Most people who are in debt often wonder if they should spend their extra money getting out of debt or saving up for emergencies. The truth is that there’s no straightforward answer – it completely depends on your situation. There are advantages and disadvantages to either approach, and it’s best to know these first before you decide.
Prioritizing Your Debt: Pros and Cons
One advantage of prioritizing your debt is that the longer it takes you to pay off your debt, the greater the total amount that you have to pay. This is because of the interest that accumulates every time you leave your debts unpaid.
Also, repaying your debt can have a huge psychological payoff. Knowing that you have unpaid debt often adds to your daily stress, so once you’re debt-free it will feel like a weight has been lifted. The sooner you relieve yourself of the anxiety caused by debt, the happier and the healthier you’ll feel.
There is a disadvantage, however. Choosing to repay your debt first may leave you worried about your financial future if you don’t have enough savings. In case there’s a financial emergency – such as illness or sudden loss of income – you might be pushed further into debt.
But how do you know if you have enough savings set aside?
Knowing When to Save Up First
If you feel like you don’t have enough savings to cover emergency expenses, it might be a good idea to evaluate your financial situation first before you repay your debt.
Here are some questions you can consider:
1) Do you have ample health and life insurance?
You don’t have to worry about saving up for medical emergencies if you and your family have enough insurance coverage. But, without health insurance, you should consider padding up your savings first before you focus on completely repaying your debts.
2) Is your home or vehicle insured?
Home and vehicle emergencies can be costly, so if you’re uninsured for these properties, build your savings first to cover possible emergency expenses. With enough insurance coverage, though, then you may not need to set aside so much. Review your policies, and if you find that you have enough coverage, use your extra income to pay off your debts.
3) Can your household function without your income?

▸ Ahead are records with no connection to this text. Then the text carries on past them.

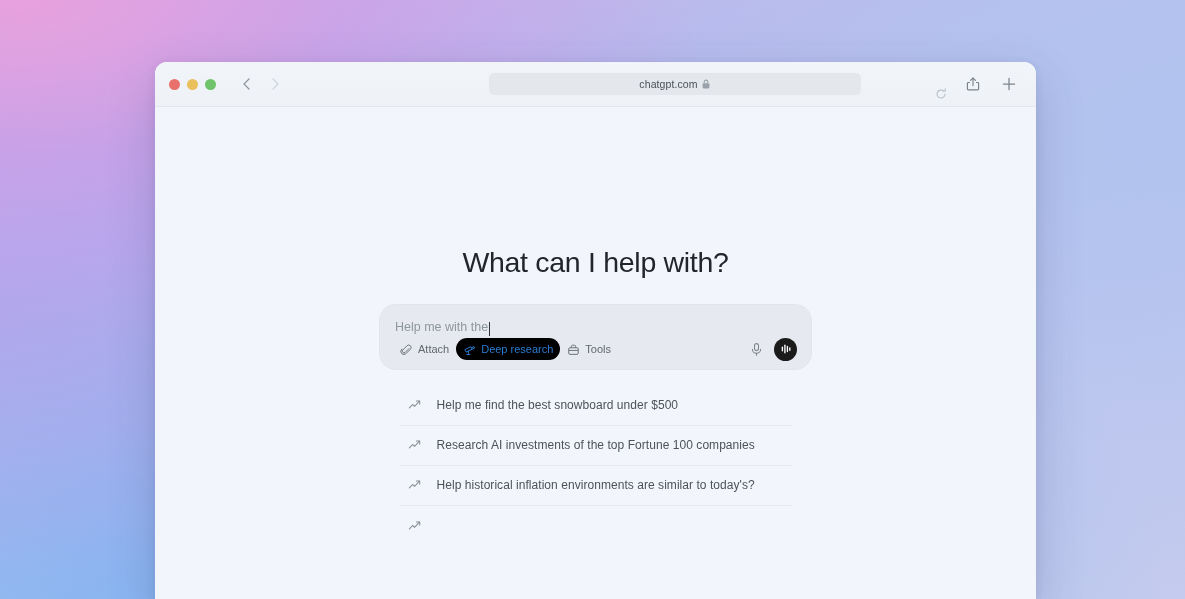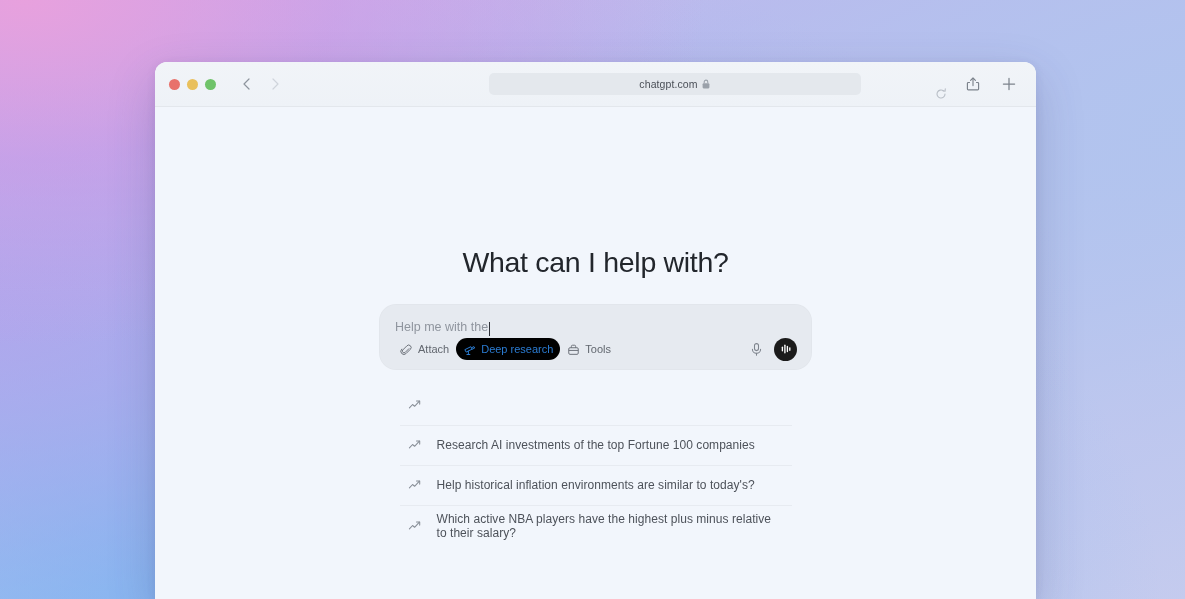--- a/index.html
+++ b/index.html
@@ -360,6 +360,7 @@
               <path d="M8.5 3.0 L11.7 3.0 L11.7 6.1" stroke="#868d96" stroke-width="1.05" stroke-linecap="round" stroke-linejoin="round"></path>
             </svg>
           </span>
+          <span class="sug-label">Help me find the best snowboard under $500</span>
         </div>
 
         <div class="suggestion">

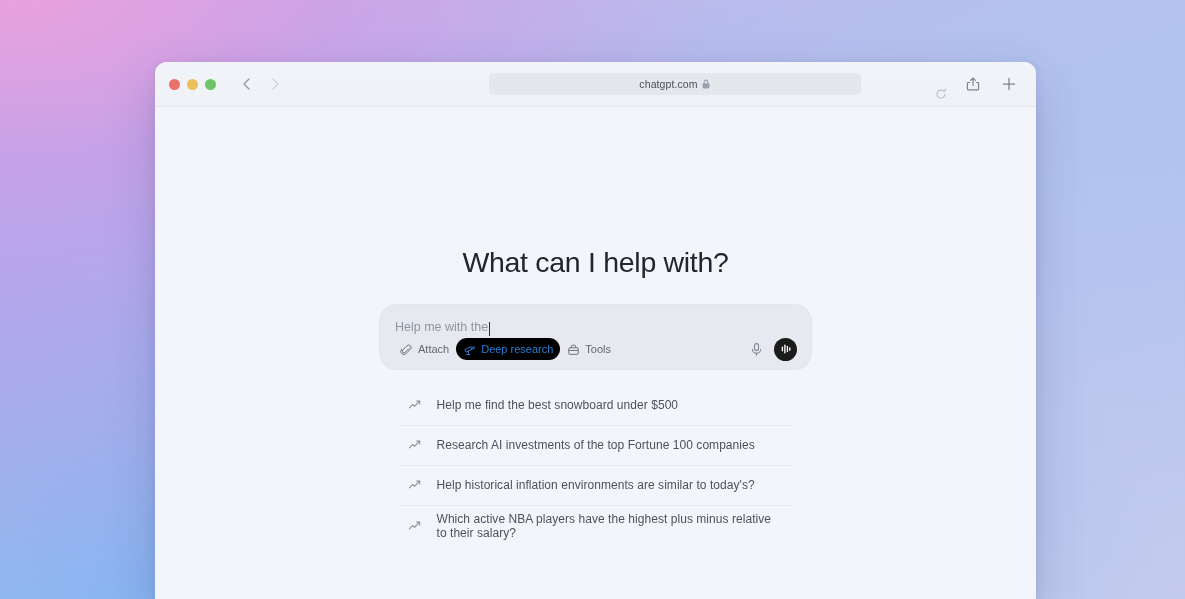--- a/index.html
+++ b/index.html
@@ -390,7 +390,6 @@
               <path d="M8.5 3.0 L11.7 3.0 L11.7 6.1" stroke="#868d96" stroke-width="1.05" stroke-linecap="round" stroke-linejoin="round"></path>
             </svg>
           </span>
-          <span class="sug-label">Which active NBA players have the highest plus minus relative to their salary?</span>
         </div>
 
       </div>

If you have many dependents who rely on your income, the more you need savings in case of emergency expenses. The general rule of thumb is to save one or two months’ worth of living expenses for each dependent.
Until you’ve saved that much, pay only the minimum balance of your monthly debt repayments. Once you have enough savings, you can start rolling over your extra income to additional debt repayment.

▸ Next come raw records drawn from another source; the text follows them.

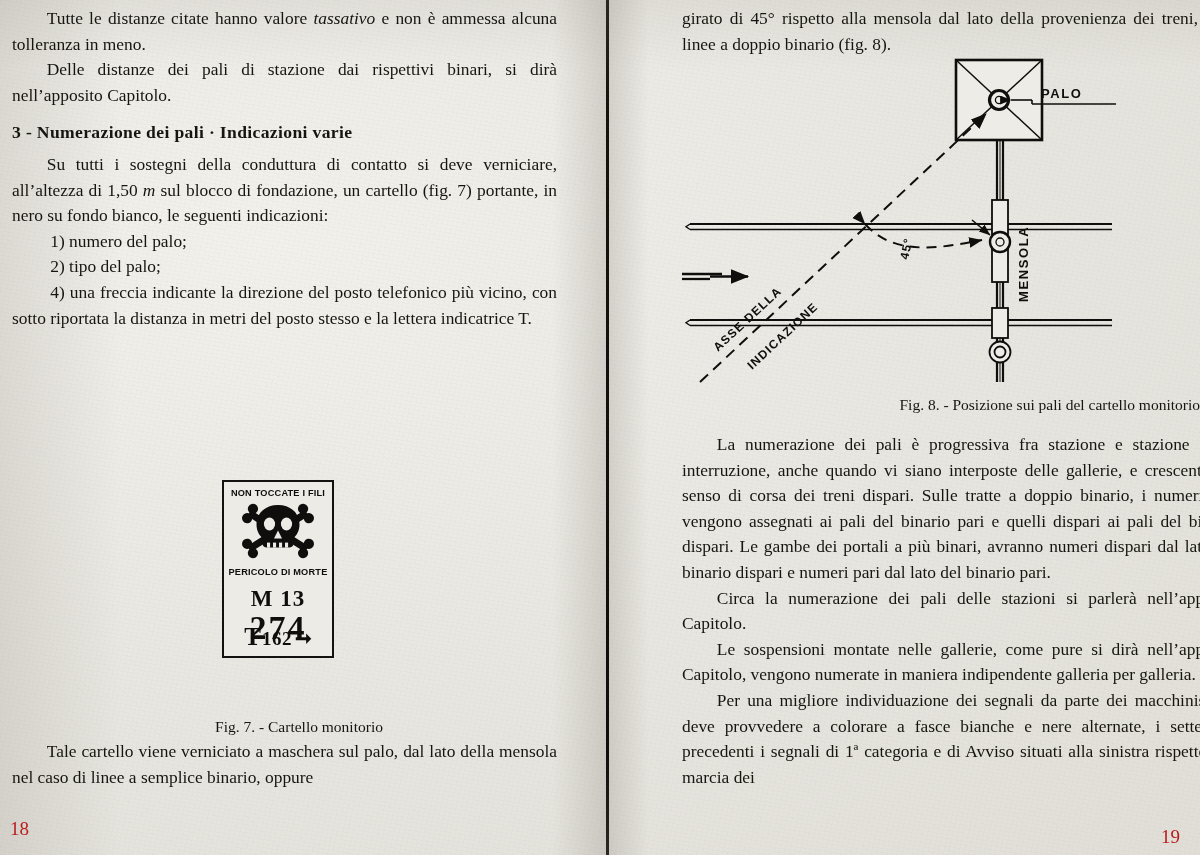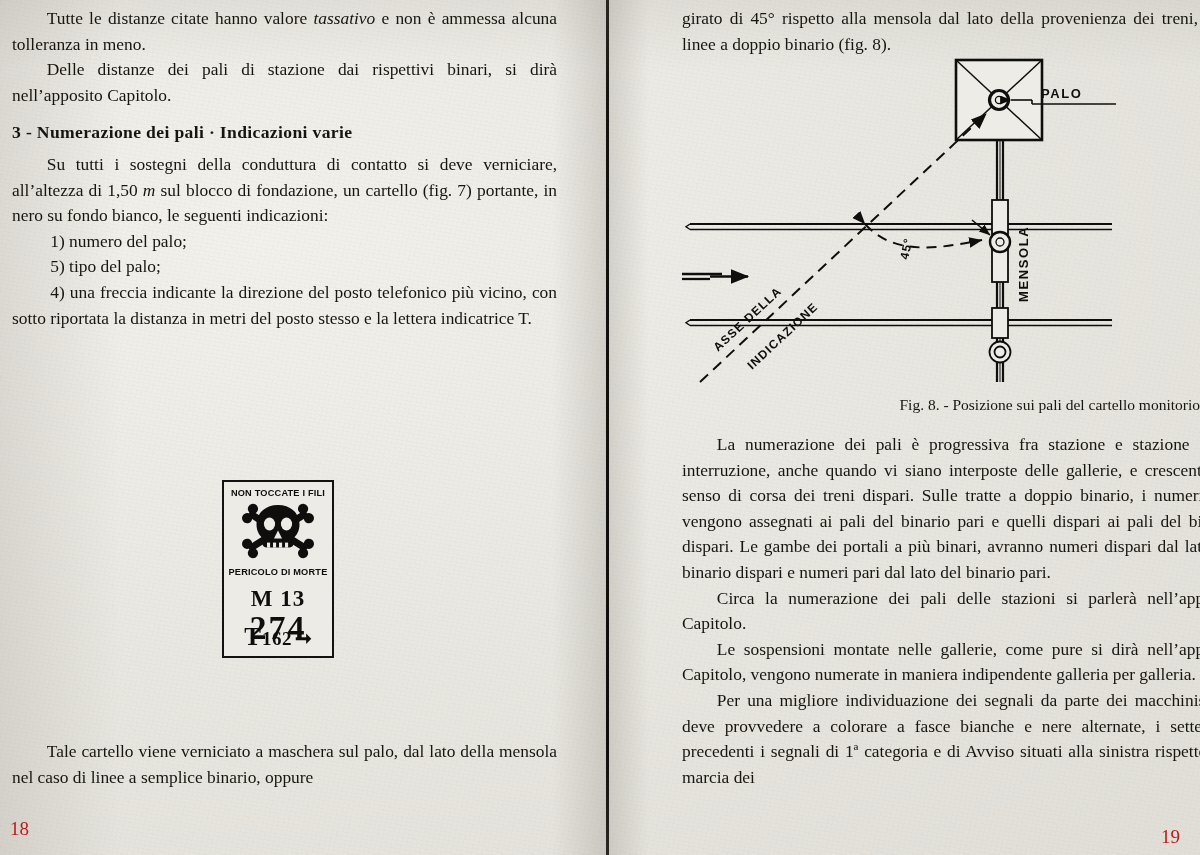--- a/index.html
+++ b/index.html
@@ -219,7 +219,7 @@
     <p><span>Su tutti i sostegni della conduttura di contatto si deve verniciare, all’altezza di 1,50 </span><span class="it">m</span><span> sul blocco di fondazione, un cartello (fig. 7) portante, in nero su fondo bianco, le seguenti indicazioni:</span></p>
 
     <p class="listitem">1) numero del palo;</p>
-    <p class="listitem">5) tipo del palo;</p>
+    <p class="listitem">2) tipo del palo;</p>
     <p class="listitem">4) una freccia indicante la direzione del posto telefonico più vicino, con sotto riportata la distanza in metri del posto stesso e la lettera indicatrice T.</p>
   </div>
 

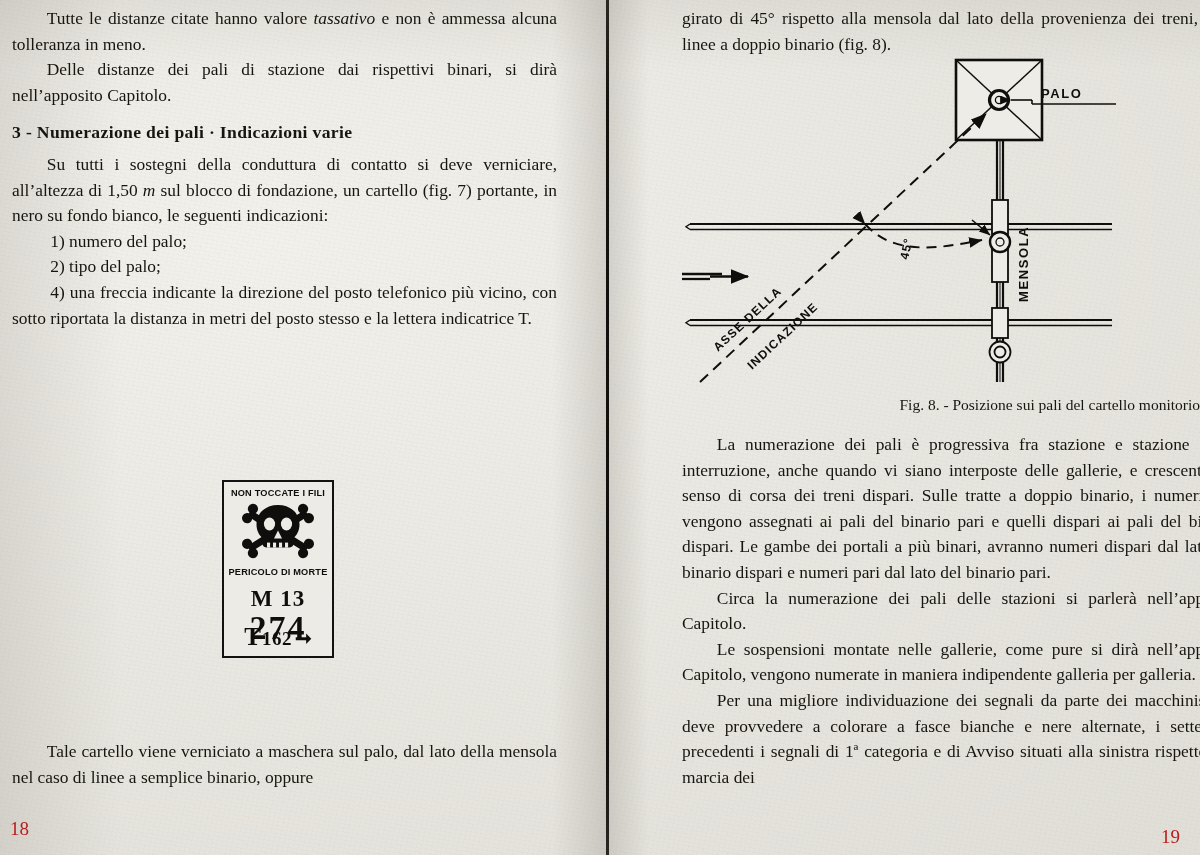--- a/index.html
+++ b/index.html
@@ -270,6 +270,7 @@
     </div>
   </div>
 
+  <div class="figcap" id="fig7-cap">Fig. 7. - Cartello monitorio</div>
 
   <div class="col" style="left:12px;top:739px;width:545px;">
     <p>Tale cartello viene verniciato a maschera sul palo, dal lato della mensola nel caso di linee a semplice binario, oppure</p>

Repay Your Debts First or Save Up?
In summary, if you don’t have dependents and you have enough insurance coverage, it may be a good idea to prioritize paying off your debts. But, if you think you don’t have enough savings to protect yourself against emergencies, it may be best to only make your minimum debt payments until you’ve saved enough.
Another way to do it is the balanced approach. The direct part of your extra funds to debt repayment, and another part to savings. The amount you’ll be contributing to either goal will depend on your specific needs.
For example, if you have some health insurance to protect yourself with, you may want to direct 70% of your extra funds to debt repayment and only 30% to savings. Or, if you have only minimal debt and can completely repay it within the year, you can send 30% of your extra money to your debt, and the rest goes to building up your savings.
No amount of advice is going to satisfy you when you’re in debt, nevertheless, reading up about how to plan on repaying your debts could give you a slight relief. If you’re not sure about how to go about it, you could check websites like Septentrion (http://www.septentrion-nwe.org/2021/03/07/tips-to-help-you-create-a-successful-debt-repayment-plan/), which could act as your last-get-out-of-debt guide.
With a thorough evaluation of your own financial situation, you can better decide whether to use your extra income to pay off your debt or add to your savings. There’s no single correct approach – there’s only what works for you. When you finally pick a solution that works, you’ll soon be debt free, as well as meet your savings goals.